Причина «грехопадения» Мандельштама коренилась отнюдь не в слабости его, не в готовности к компромиссу. Мандельштам не уступил грубой силе, не сдался. С ним случилось нечто худшее.

Он утратил сознание своей правоты.

Точка опоры

На рубеже 20-х и 30-х, на этом «великом переломе», Мандельштам смотрел на положение поэта в этой новой исторической ситуации безнадежнее, чем кто бы то ни было из его собратьев по поэтическому цеху:

А стены проклятые тонки,

И некуда больше бежать —

А я как дурак на гребенке

Обязан кому-то играть…

Он не занимался самообманом, не пытался убедить себя в том, что гнусная обязанность «играть на гребенке» имеет какое-то, хотя бы косвенное отношение к поэзии. С поэзией было покончено, божественный источник иссяк:

И вместо ключа Ипокрены

Давнишнего страха струя

Ворвется в халтурные стены

Московского злого жилья.

Именно страх остаться вне поэзии привел Мандельштама к этому самогипнозу:

Я не хочу средь юношей тепличных

Разменивать последний грош души,

Но, как в колхоз идет единоличник,

Я в мир вхожу и люди хороши.

«Точка опоры» для убеждения себя в собственной благонадежности была найдена.

Вероятно, эти «тепличные юноши» (в другом варианте стихотворения они названы «архивными»), почитающие себя единственными законными наследниками и хранителями культуры и презрительно третирующие новую власть, и раньше раздражали Мандельштама, побуждая его из чувства противоречия искать с этой новой властью черты духовного родства.

В России со времен Петра существовало нечто вроде государственной монополии на духовную жизнь общества. Наполеон это оценил. Он говорил Александру I: «Вы одновременно император и папа. Это очень удобно».

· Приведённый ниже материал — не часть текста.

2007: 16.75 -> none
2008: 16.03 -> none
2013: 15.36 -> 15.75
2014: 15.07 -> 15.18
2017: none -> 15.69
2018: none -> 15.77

Это и в самом деле было неплохо придумано. Но это не было доведено до конца.

Имелись некоторые неудобства. Кое-какие сферы духа находились в частном владении и,

хотя и были подконтрольны цензуре, но все-таки монополизации не подлежали. Во всяком случае, когда веселые создатели Козьмы Пруткова сочиняли свой знаменитый «Проект: о введении единомыслия в России», они наивно полагали, что это – шутка, гротеск, чудовищная гипербола, фантасмагория. Им и в голову не приходила возможность ситуации, при которой весь народ, все население огромной страны, от академика до дворника, будет постигать «смысл философии всей» по одной и той же великой книге.

Сталин ввел государственную монополию на духовную жизнь каждого члена общества.

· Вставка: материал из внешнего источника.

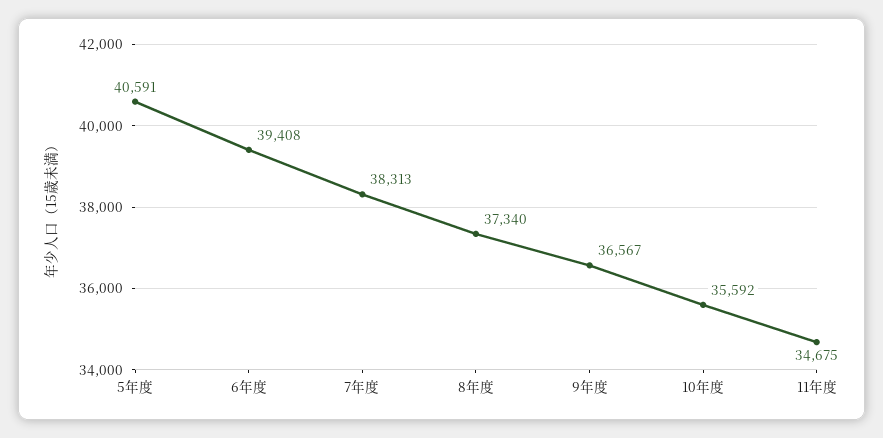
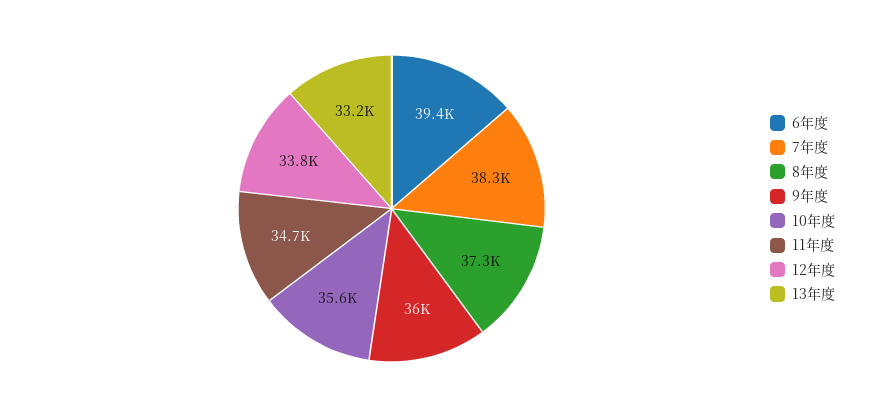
5年度: 40591 -> none
9年度: 36567 -> 36000
12年度: none -> 33800
13年度: none -> 33200

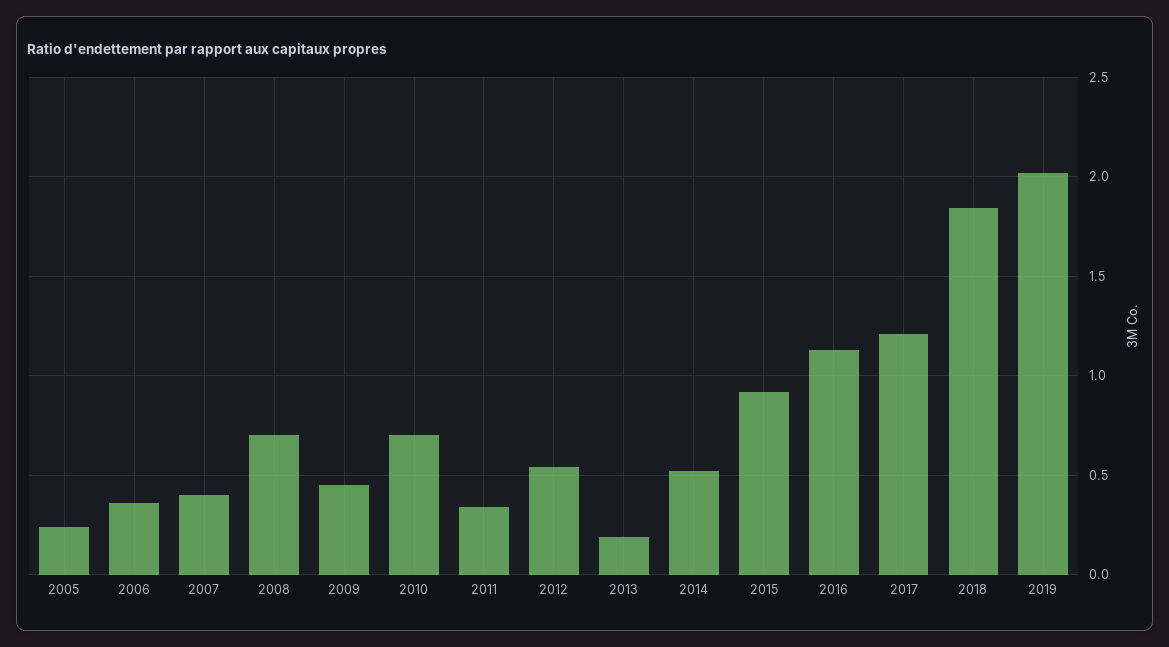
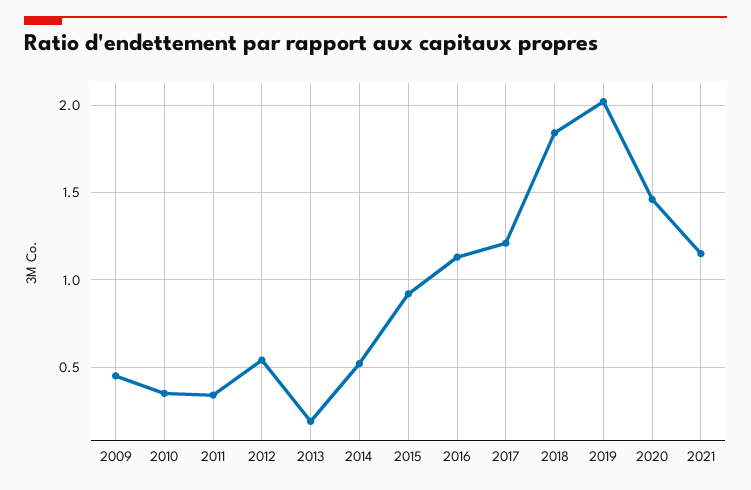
2005: 0.25 -> none
2006: 0.35 -> none
2007: 0.4 -> none
2008: 0.7 -> none
2010: 0.7 -> 0.35
2020: none -> 1.45
2021: none -> 1.15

По давней традиции, унаследованной от русских императоров, он сам, лично объединил в своем лице светскую и духовную власть. Но он пошел гораздо дальше русских императоров. Он являлся в то же время как бы незримым духовником и цензором каждого мыслящего члена общества.

Каждое свое душевное движение, каждый поступок, каждую тайную мысль поверять мысленным обращением к Сталину (или к его портрету), затаив дыхание гадать, одобрит Сталин или нет, нахмурится или улыбнется, поощрит или упрекнет – все это стало нормой мироощущения советского человека:

Усов нависнувшею тенью

Лицо внизу притемнено.

Какое слово на мгновенье

Под ней от нас утаено?

Совет? Наказ? Упрек тяжелый?

Неодобренья строгий тон?

Иль с шуткой мудрой и веселой

Сейчас глаза поднимет он?

А. Твардовский. «К портрету». Из стихов о Сталине

Трагическая ирония состоит в том, что создателем этой нормы, ее предтечей, был тот единственный поэт, который позволил себе открытый бунт. Тот, кто проклял сияющие голенища «кремлевского горца». Он первый принял и узаконил духовную цензуру Сталина, признал законность ее власти над своей бедной, заблудшей дущой.

«Моя страна со мною говорила…»

Резиновая дубинка сталинского государства ударила Мандельштама в самое больное место: в совесть.

Все шло к тому чтобы неясный комплекс вины, терзавший душу поэта, принял четкие и определенные очертания вины перед Сталиным.

Сталин говорил от имени вечности, от имени истории, от имени народа, от имени вековой мечты русской интеллигенции – от имени ее Христа. Он узурпировал даже право говорить от имени самой поэзии, от лица таинственного «ключа Ипокрены».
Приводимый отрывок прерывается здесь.